Launch Ready cyber security Checklist for waitlist funnel: Ready for customer onboarding in bootstrapped SaaS?.
'Ready' means a stranger can land on your waitlist page, trust the brand enough to submit their email, and get routed into onboarding without leaking...
Launch Ready cyber security Checklist for waitlist funnel: Ready for customer onboarding in bootstrapped SaaS?
"Ready" means a stranger can land on your waitlist page, trust the brand enough to submit their email, and get routed into onboarding without leaking data, breaking email deliverability, or exposing admin surfaces. For a bootstrapped SaaS, that also means your funnel can survive basic abuse: bot signups, spam submissions, credential stuffing on connected tools, and misconfigured DNS or email records that kill conversion.

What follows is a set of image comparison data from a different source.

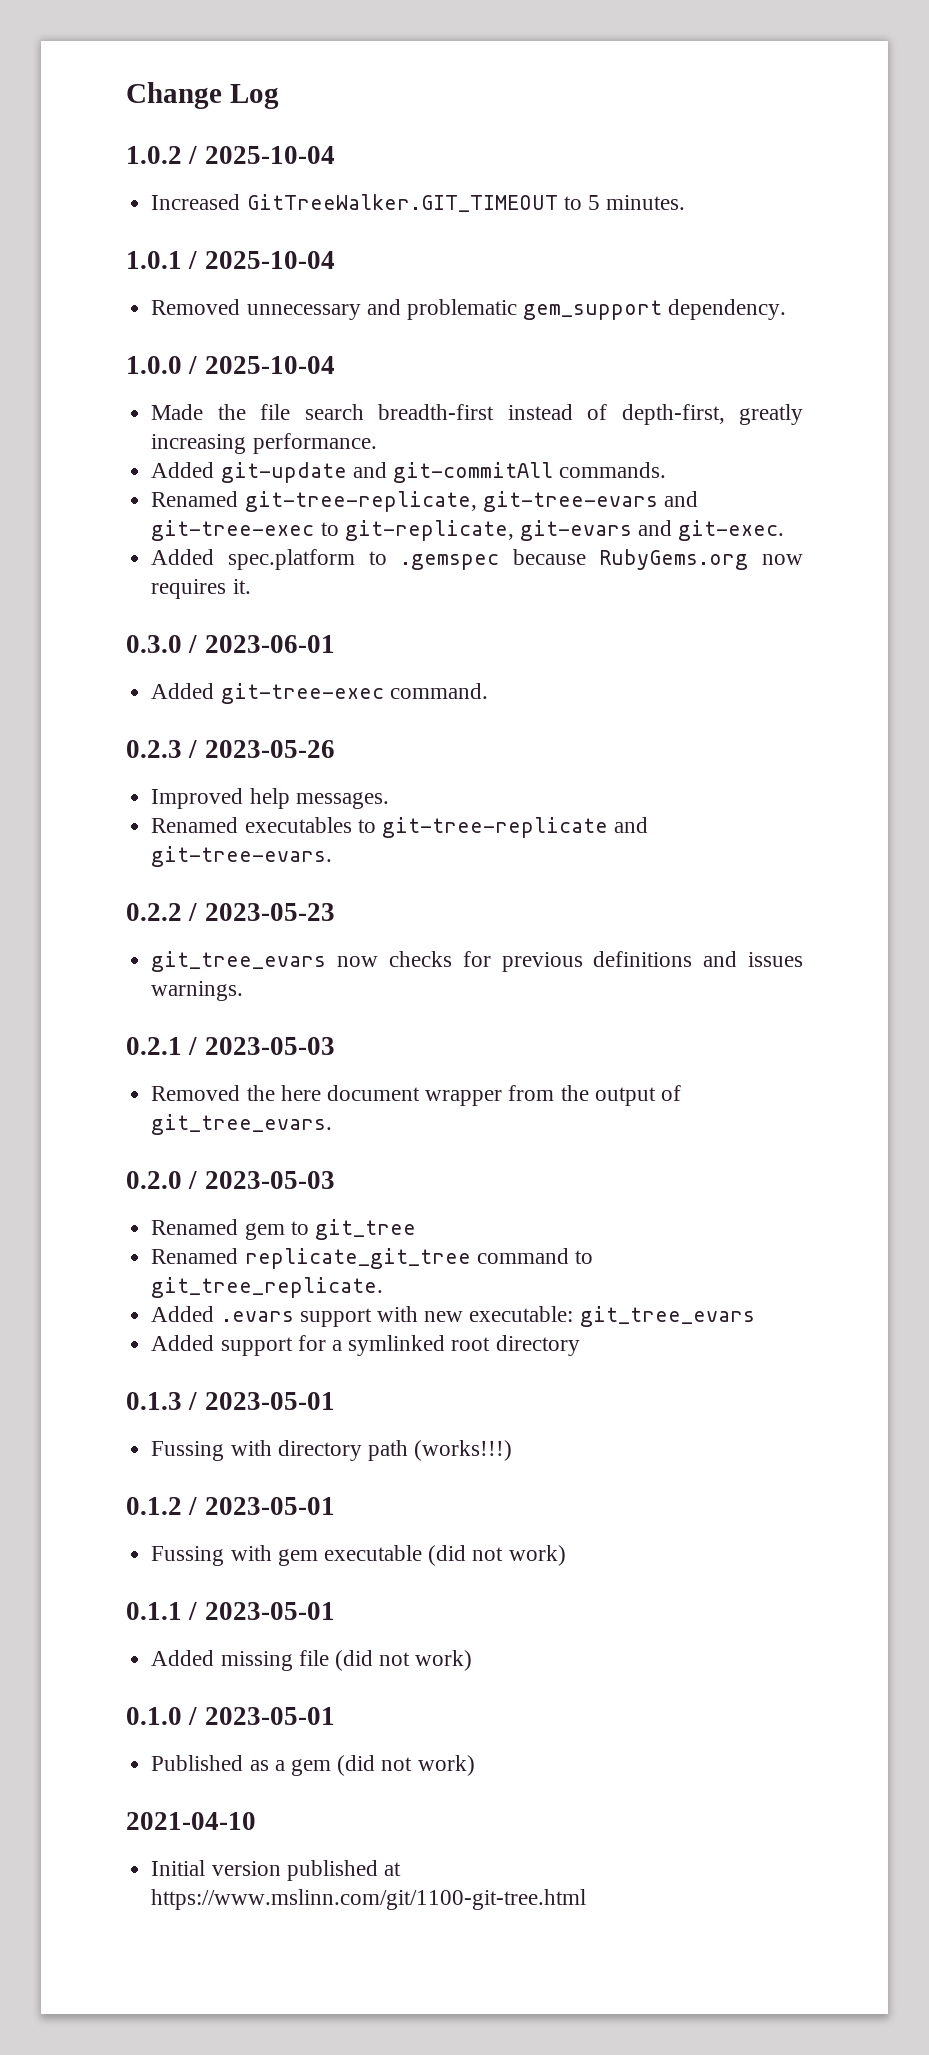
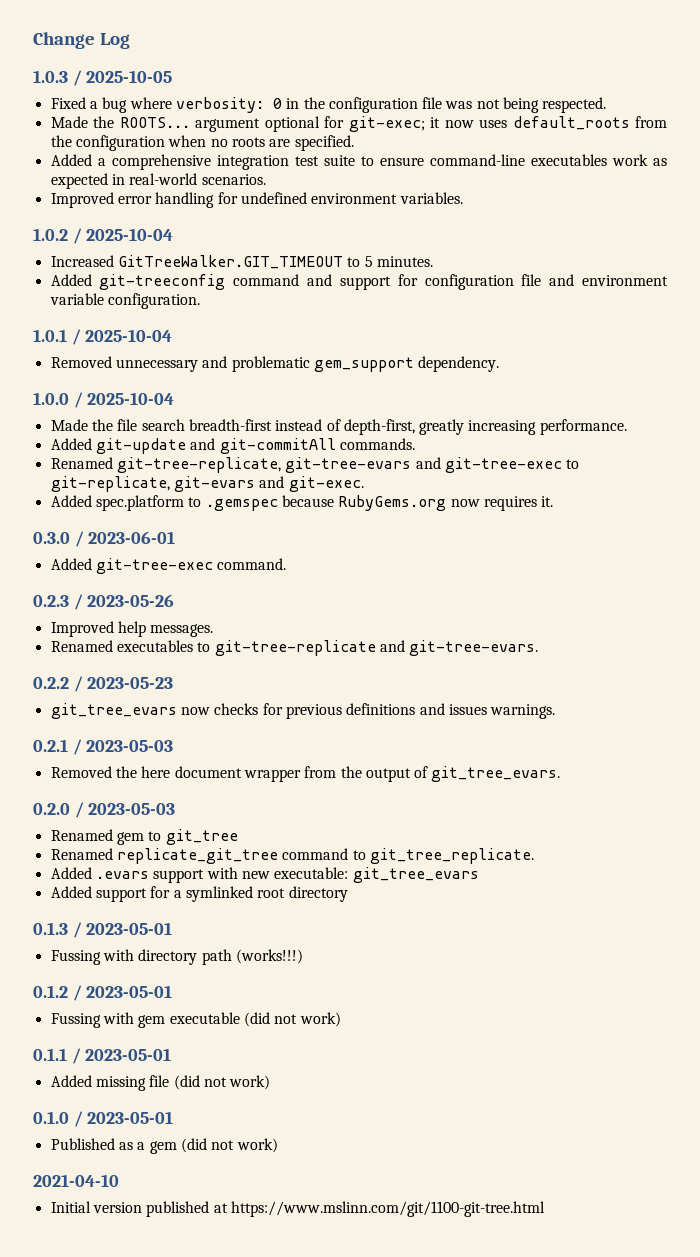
+ 1.0.3 / 2025-10-05
+ Fixed a bug where verbosity: 0 in the configuration file was not being respected.
+ Made the ROOTS... argument optional for git-exec; it now uses default_roots from the configuration when no roots are specified.
+ Added a comprehensive integration test suite to ensure command-line executables work as expected in real-world scenarios.
+ Improved error handling for undefined environment variables.
+ Added git-treeconfig command and support for configuration file and environment variable configuration.

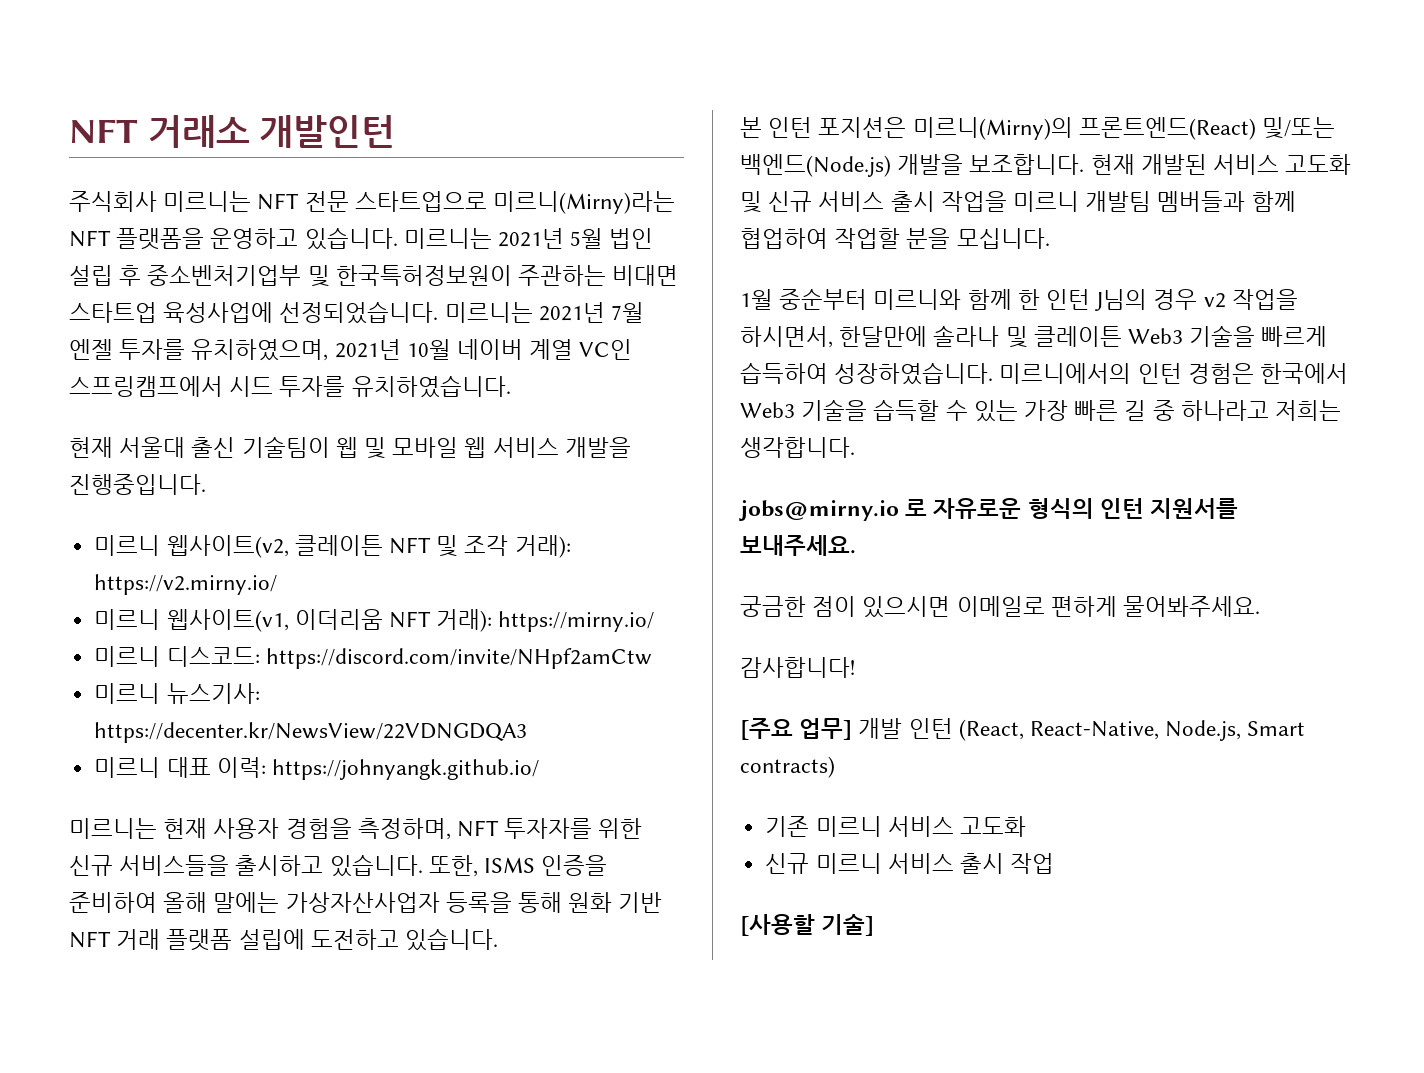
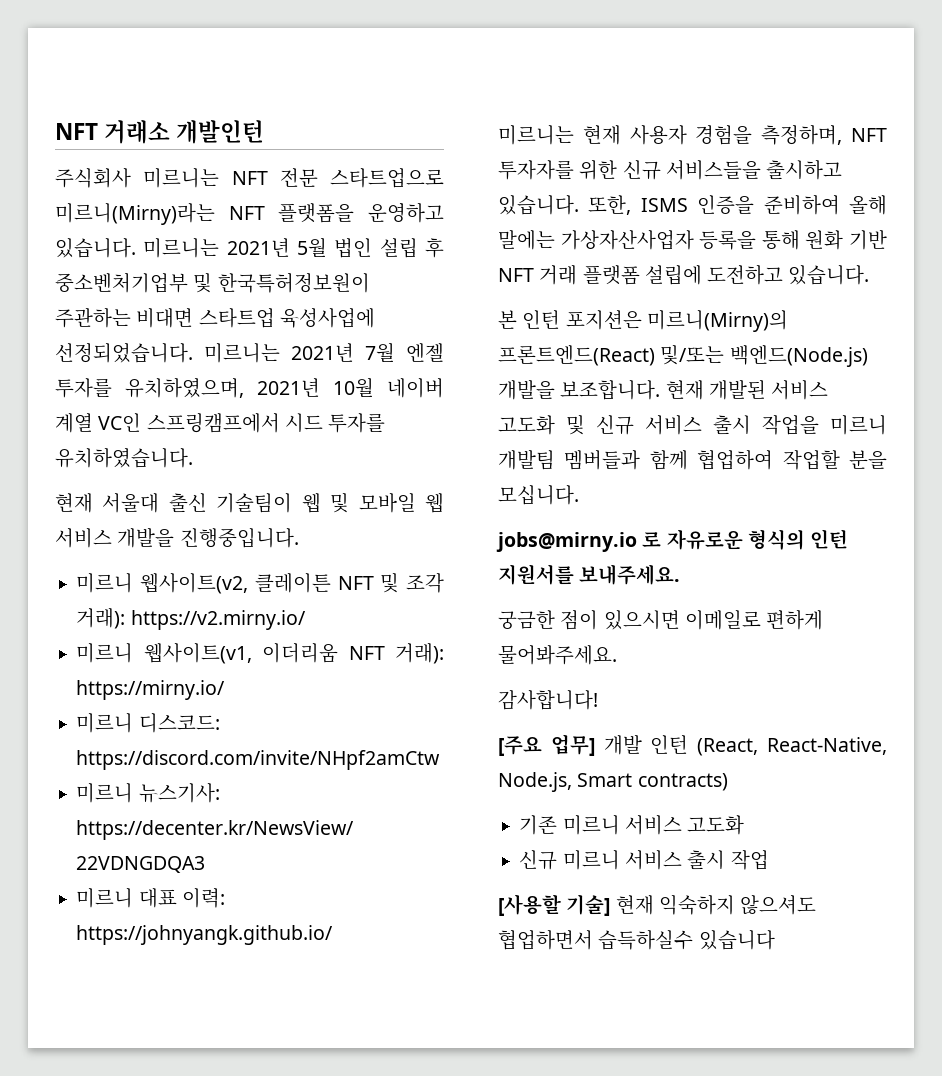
- 1월 중순부터 미르니와 함께 한 인턴 J님의 경우 v2 작업을 하시면서, 한달만에 솔라나 및 클레이튼 Web3 기술을 빠르게 습득하여 성장하였습니다. 미르니에서의 인턴 경험은 한국에서 Web3 기술을 습득할 수 있는 가장 빠른 길 중 하나라고 저희는 생각합니다.
- [사용할 기술]
+ [사용할 기술] 현재 익숙하지 않으셔도 협업하면서 습득하실수 있습니다

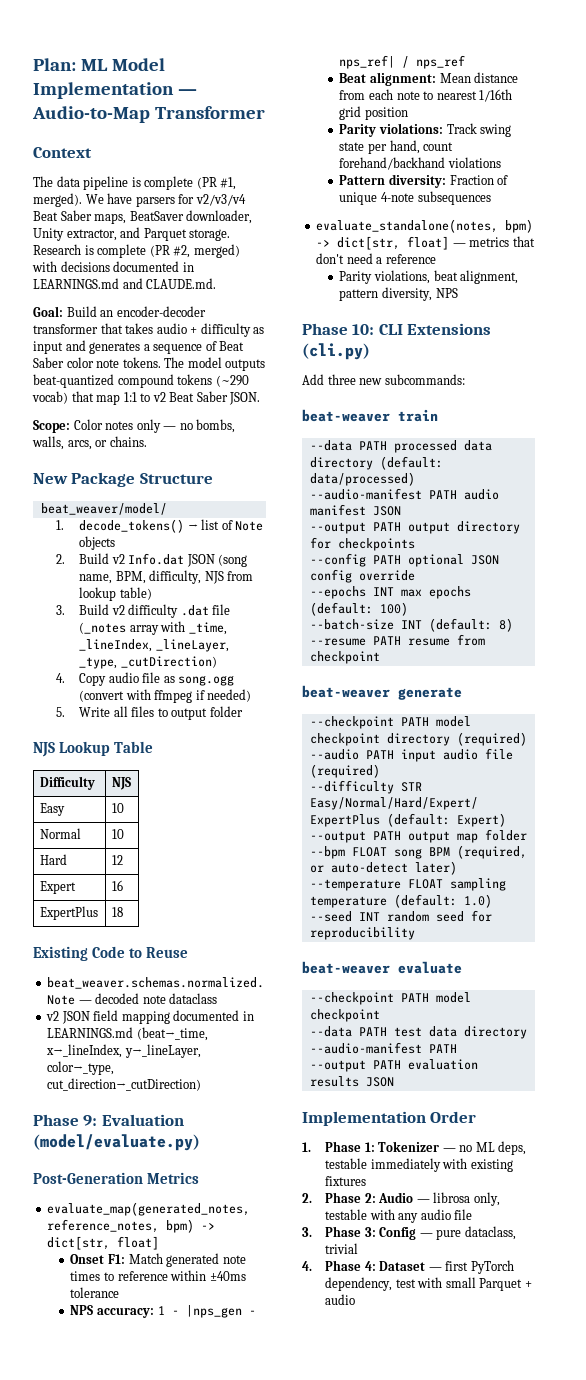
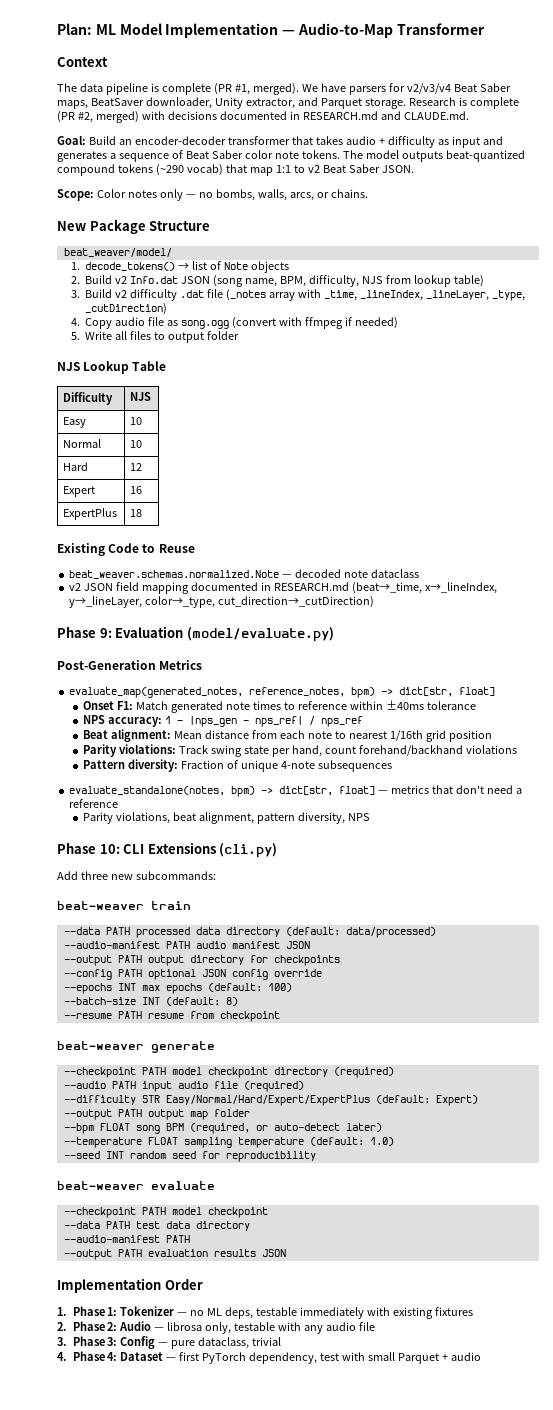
- Research is complete (PR #2, merged) with decisions documented in LEARNINGS.md and CLAUDE.md.
+ Research is complete (PR #2, merged) with decisions documented in RESEARCH.md and CLAUDE.md.
- v2 JSON field mapping documented in LEARNINGS.md (beat→_time, x→_lineIndex, y→_lineLayer, color→_type, cut_direction→_cutDirection)
+ v2 JSON field mapping documented in RESEARCH.md (beat→_time, x→_lineIndex, y→_lineLayer, color→_type, cut_direction→_cutDirection)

If I were auditing this for a founder, I would call it ready only when these are true:
- The waitlist page loads in under 2.5s LCP on mobile.
- There are zero exposed secrets in frontend code, logs, or public repos.
- SPF, DKIM, and DMARC all pass for outbound email.
- The signup flow has no critical auth bypasses or open redirects.
- Cloudflare is protecting the domain with SSL, caching, and DDoS controls enabled.
- Uptime monitoring is live before you send traffic.
- The onboarding handoff works end to end, from form submit to confirmation email to internal notification.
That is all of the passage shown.